Ну ладно. А теперь давай поглядим, чем дело кончилось. Десятого сентября опять вызывают меня в район по вопросу уборки льна. Я немного запоздал. Приезжаю, вижу — сидит представитель из области. А нас тогда мало позвали — человек пять, на выборку. «Вы председатель колхоза «Волна?»— спрашивает меня представитель. Отвечаю: «Я». — «Когда вы ленок сдадите?» Припомнил я тут недавнюю баню, припомнил и обязательство наше и ляпнул: «Пятнадцатого сентября сдадим». Он поглядел на меня как на дурачка и давай парить: «Как же вы сдадите к пятнадцатому, когда весна была поздняя? — говорит. — Неужели вы не понимаете, что ленку месяц на стлшце лежать надо? Что вы, говорит, первый год в сельском хозяйстве?» И снова я получился дремучий формалист. Срамит меня представитель, срамит, а председатель райисполкома глядит, как невинный младенец, ясными глазами и головой качает. Дескать: «Как же это вы недодумали, Иван Саввич?» Хотел я ему прежние речи напомнить, да чего уж там: на гриве не усидел — так и на хвосте не удержишься. Так и поехал домой.

— Трудно вам приходится, — сказала Тоня после недолгого молчания.

— Так трудно, что иногда думаешь бросить все и подаваться куда-нибудь в подпаски или в сторожа. С этой работы будешь не богат, а горбат. Одно дело — начальство жмет, другое дело — с людьми тяжело. Вон председателя «Нового пути» непрерывно хвалят, а дай ему нашего Матвея — тоже лазаря запоет.

— Люди с недостатками всюду бывают.

— Такого, как Матвей, другого нет.

— Знаете что, Иван Саввич? Давайте съездим в «Новый путь».

— Зачем?

— Посмотрим, как у них. Поговорим с председателем.

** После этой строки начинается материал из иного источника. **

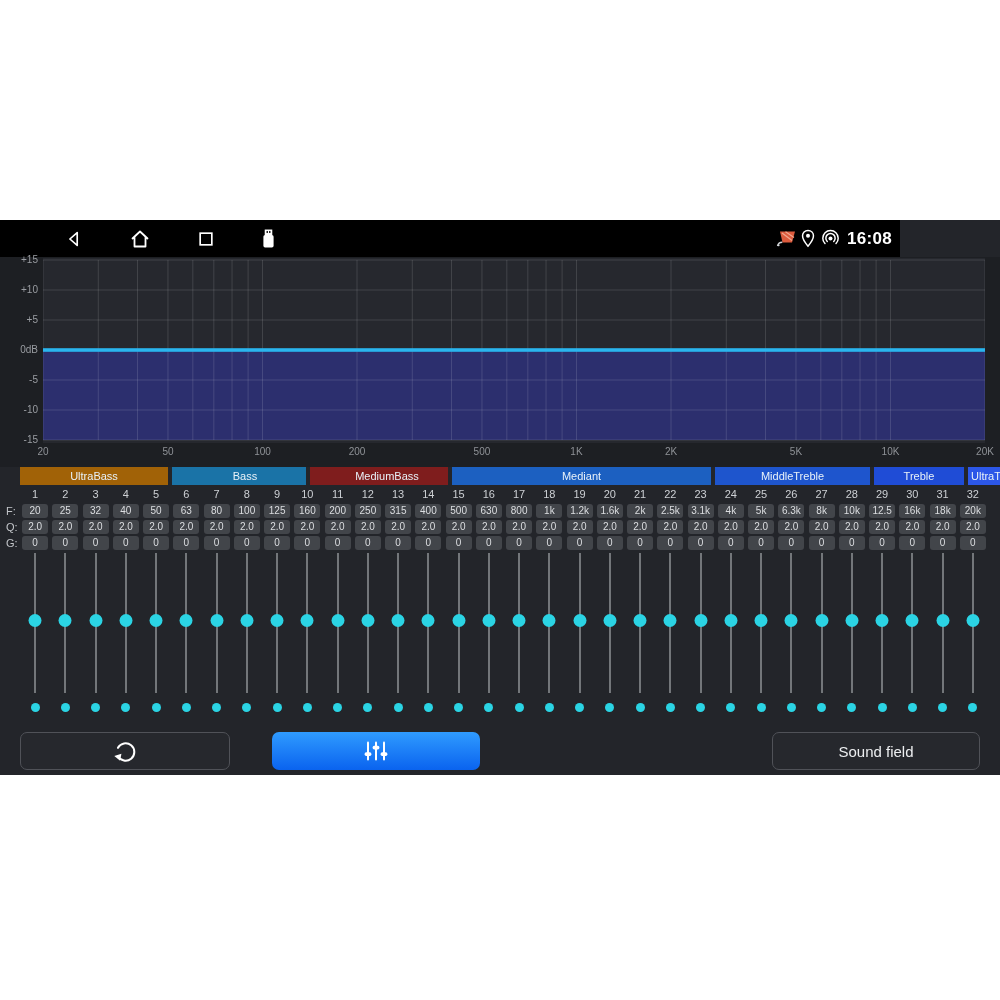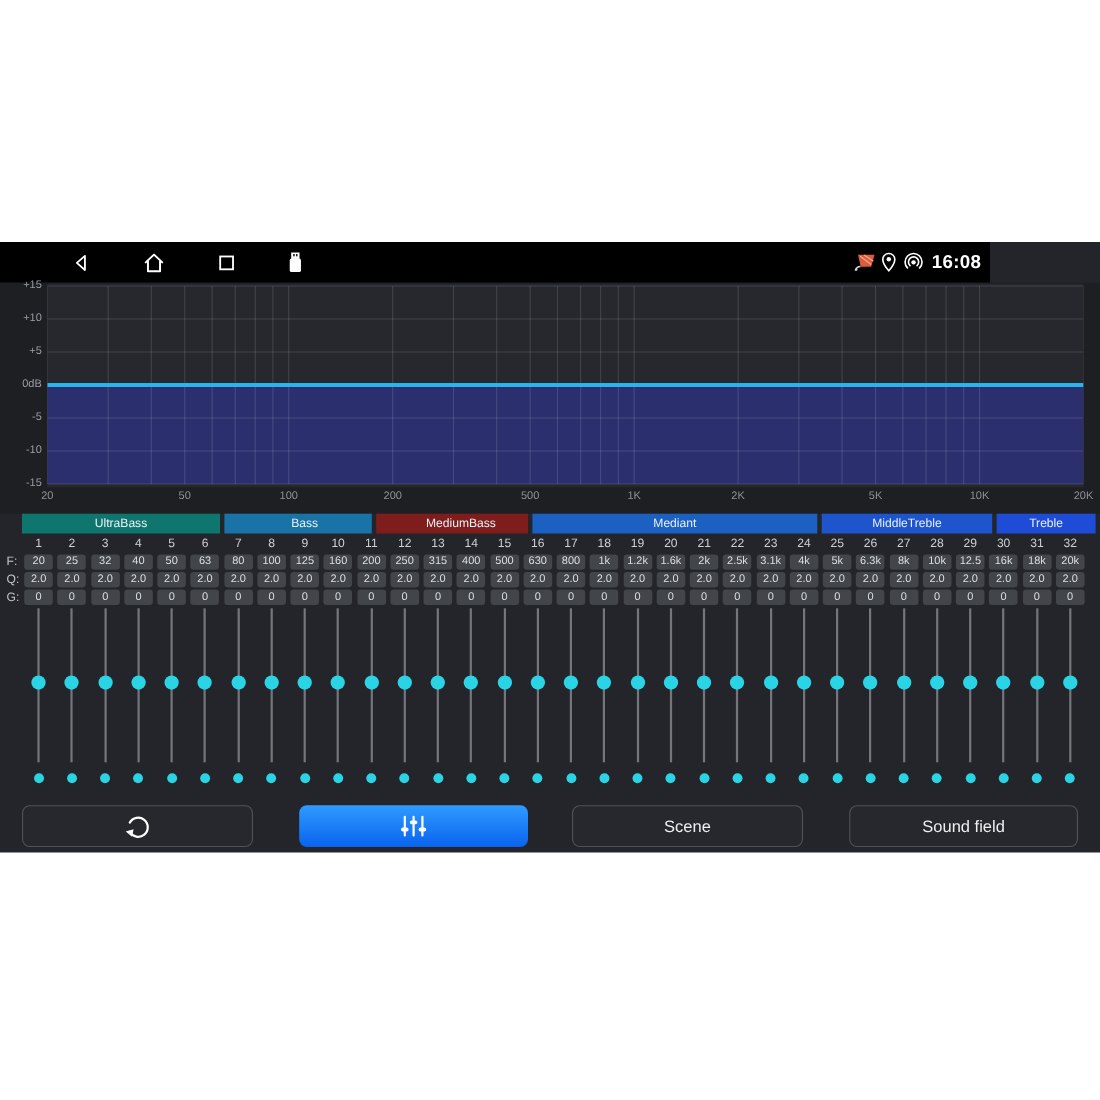"UltraBass" div.band-group { background: #0f766e -> #a16207; width: 180px -> 148px }
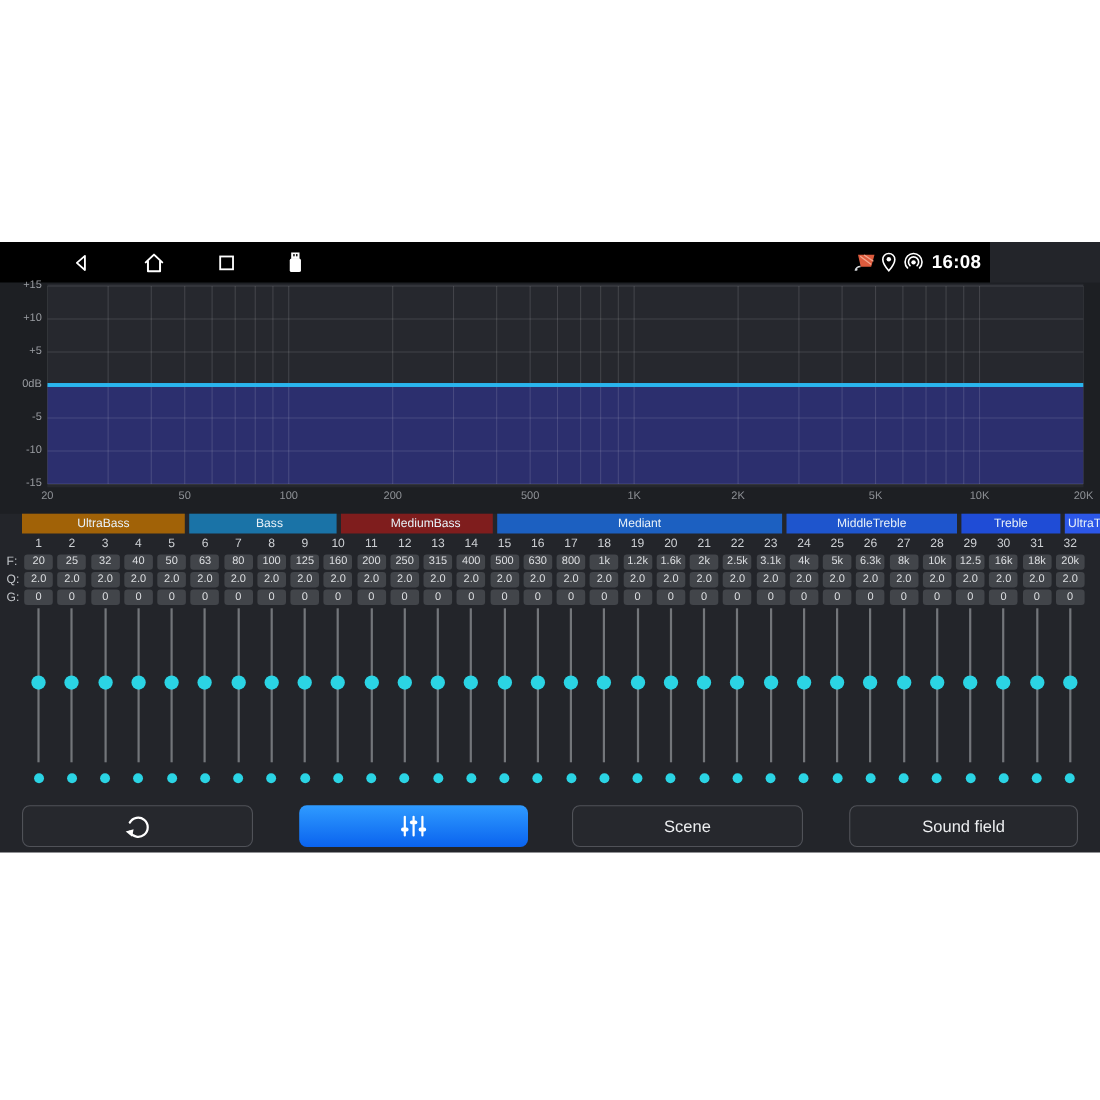"Scene" div.btn { html: <div> <span>Scene</span> </div> -> none }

— Ума, значит, ехать набираться?

— Нет, зачем же… смутилась Тоня. — Я думаю, им тоже будет интересно…

— Эх, Тонечка, Тонечка, неужели я не понимаю? Неужели не вижу, что хочешь ты меня, дурака серого, везти в «Новый путь» учиться хозяйствовать. Так ведь? Так. Чего уж там…

— Я совсем не то думала… Совсем не то… Я думала, человек пятнадцать собрать — сколько в машину влезет — и всем съездить. Вроде экскурсии.

— Нет уж. Пускай сперва они к нам приедут. У нас тоже есть чего поглядеть.

— Не понимаю, что тут для вас может быть обидного? В конце концов вы могли бы не ехать, если вам неудобно.

— Вот-вот. Можно, значит, и без председателя обойтись… Куда его — старую калошу… Верно? Вон как вас Матвей научил глядеть на председателя.

— Да нет. Я не то… Вы же сами не желаете… А вам тоже полезно… — Тоня совсем сбилась. — В общем, как хотите…

— Ладно, ладно. Конечно, куда мне! В «Новом пути» председатель — полковник инженерных войск, а мы что, лапотники… — Иван Саввич задумался, но вдруг оживился, и в глазах его блеснула хитринка. — А то поедем! Поглядим, кто лучше разбирается. Вот к зиме поближе и поедем.